(Records for the exercise)

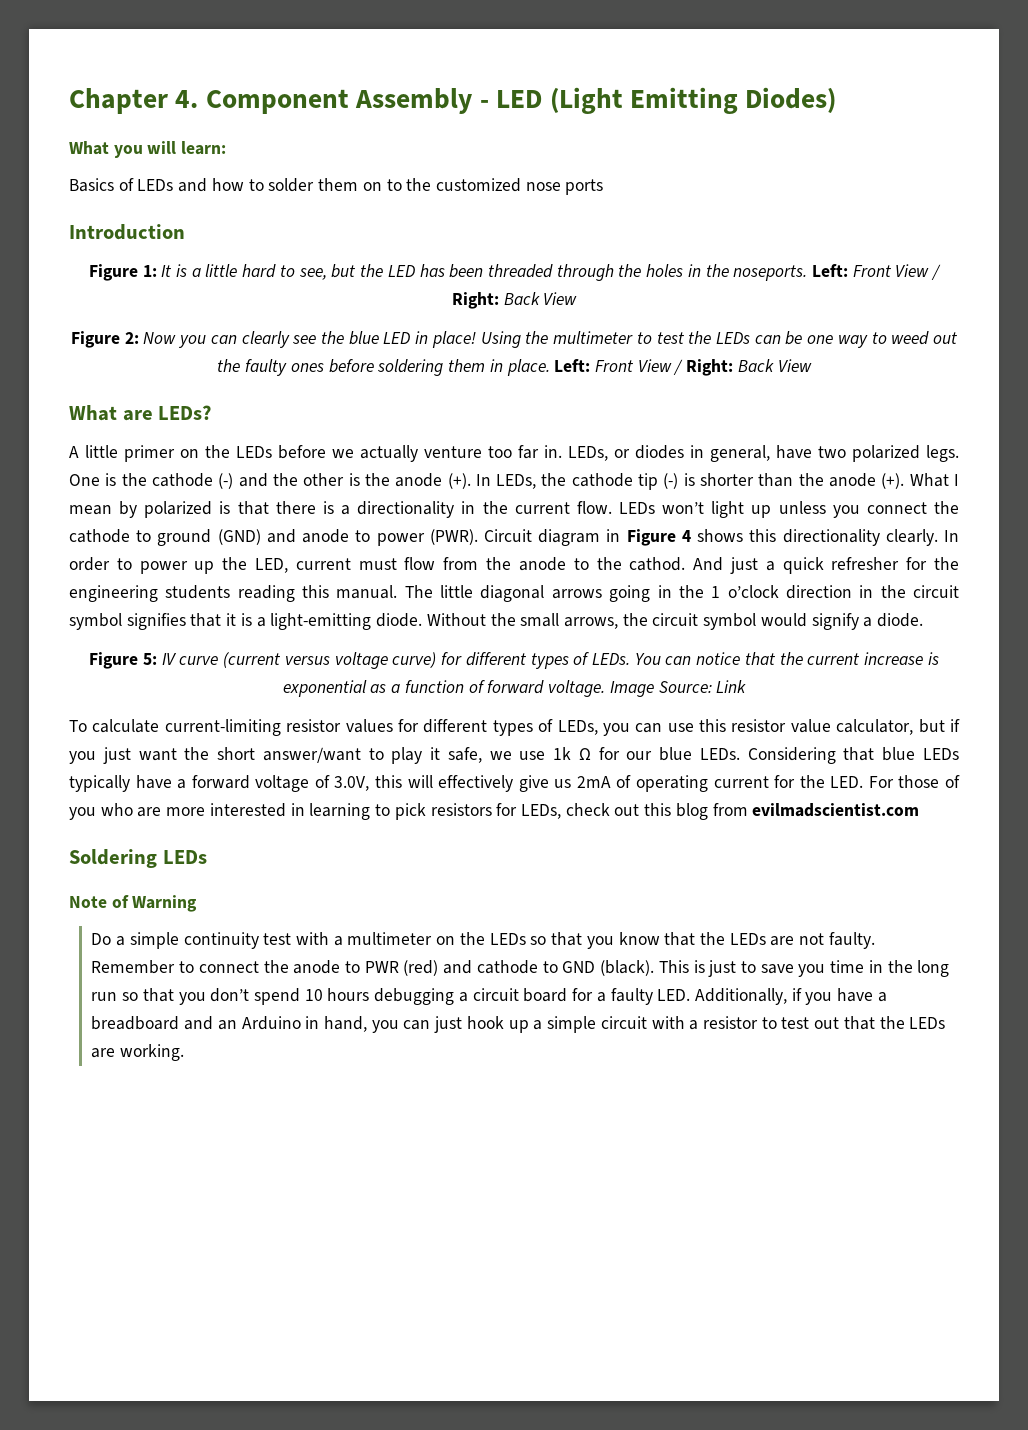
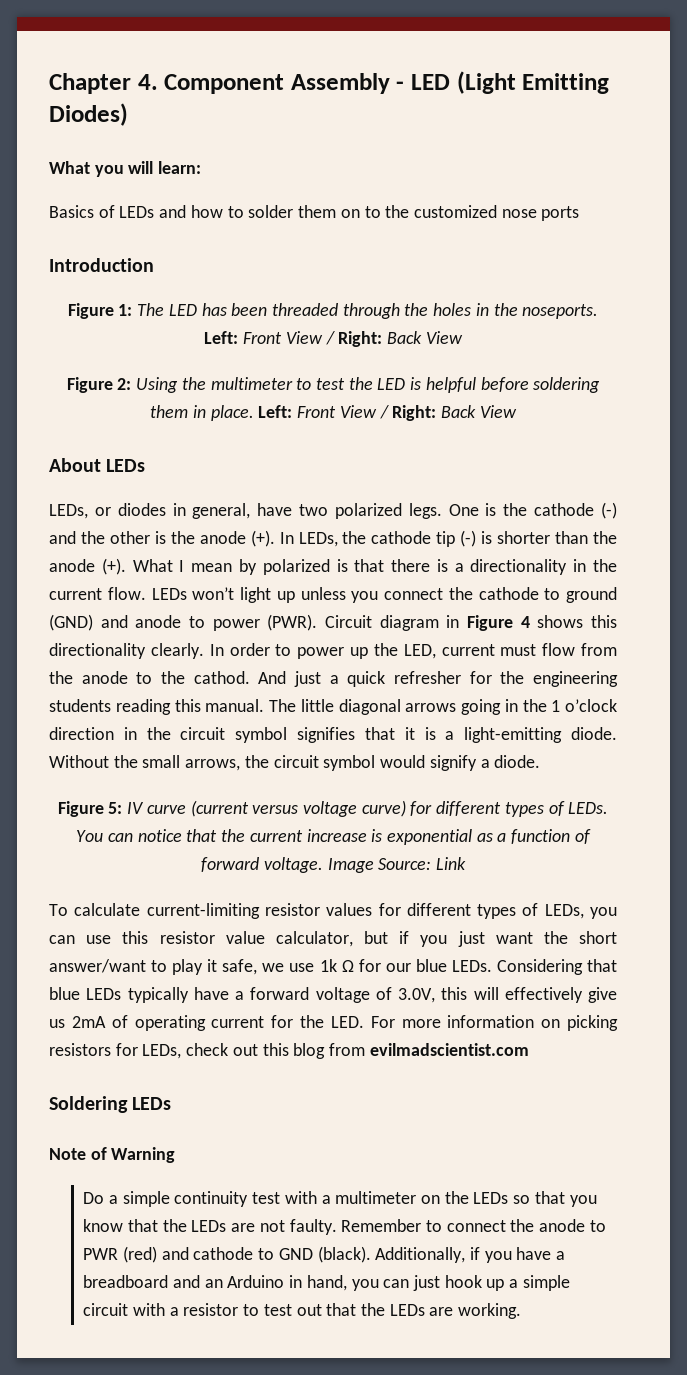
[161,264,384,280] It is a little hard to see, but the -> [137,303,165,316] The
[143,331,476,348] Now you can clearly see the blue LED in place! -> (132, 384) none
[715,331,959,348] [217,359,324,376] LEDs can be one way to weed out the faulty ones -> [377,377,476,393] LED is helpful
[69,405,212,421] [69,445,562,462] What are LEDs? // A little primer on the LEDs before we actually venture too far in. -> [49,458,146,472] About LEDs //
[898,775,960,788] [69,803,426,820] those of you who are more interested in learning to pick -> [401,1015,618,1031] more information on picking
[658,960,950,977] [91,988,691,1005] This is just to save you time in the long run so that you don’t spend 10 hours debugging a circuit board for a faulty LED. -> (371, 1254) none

(End Records for the exercise)
(Records for the exercise)

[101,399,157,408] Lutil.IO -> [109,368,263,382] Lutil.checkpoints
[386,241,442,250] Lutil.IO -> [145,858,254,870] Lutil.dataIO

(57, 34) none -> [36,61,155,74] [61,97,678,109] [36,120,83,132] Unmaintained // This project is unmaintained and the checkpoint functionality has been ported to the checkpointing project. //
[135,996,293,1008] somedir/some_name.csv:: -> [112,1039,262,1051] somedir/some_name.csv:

(End Records for the exercise)

» **What you have to do**
A word-for-word copy of the lines above from the one with "[161,264,384,280] It is" through the one with "[658,960,950,977] [91,988,691,1005] This", inclusive, is the only output wanted.

» **Your response**
[161,264,384,280] It is a little hard to see, but the -> [137,303,165,316] The
[143,331,476,348] Now you can clearly see the blue LED in place! -> (132, 384) none
[715,331,959,348] [217,359,324,376] LEDs can be one way to weed out the faulty ones -> [377,377,476,393] LED is helpful
[69,405,212,421] [69,445,562,462] What are LEDs? // A little primer on the LEDs before we actually venture too far in. -> [49,458,146,472] About LEDs //
[898,775,960,788] [69,803,426,820] those of you who are more interested in learning to pick -> [401,1015,618,1031] more information on picking
[658,960,950,977] [91,988,691,1005] This is just to save you time in the long run so that you don’t spend 10 hours debugging a circuit board for a faulty LED. -> (371, 1254) none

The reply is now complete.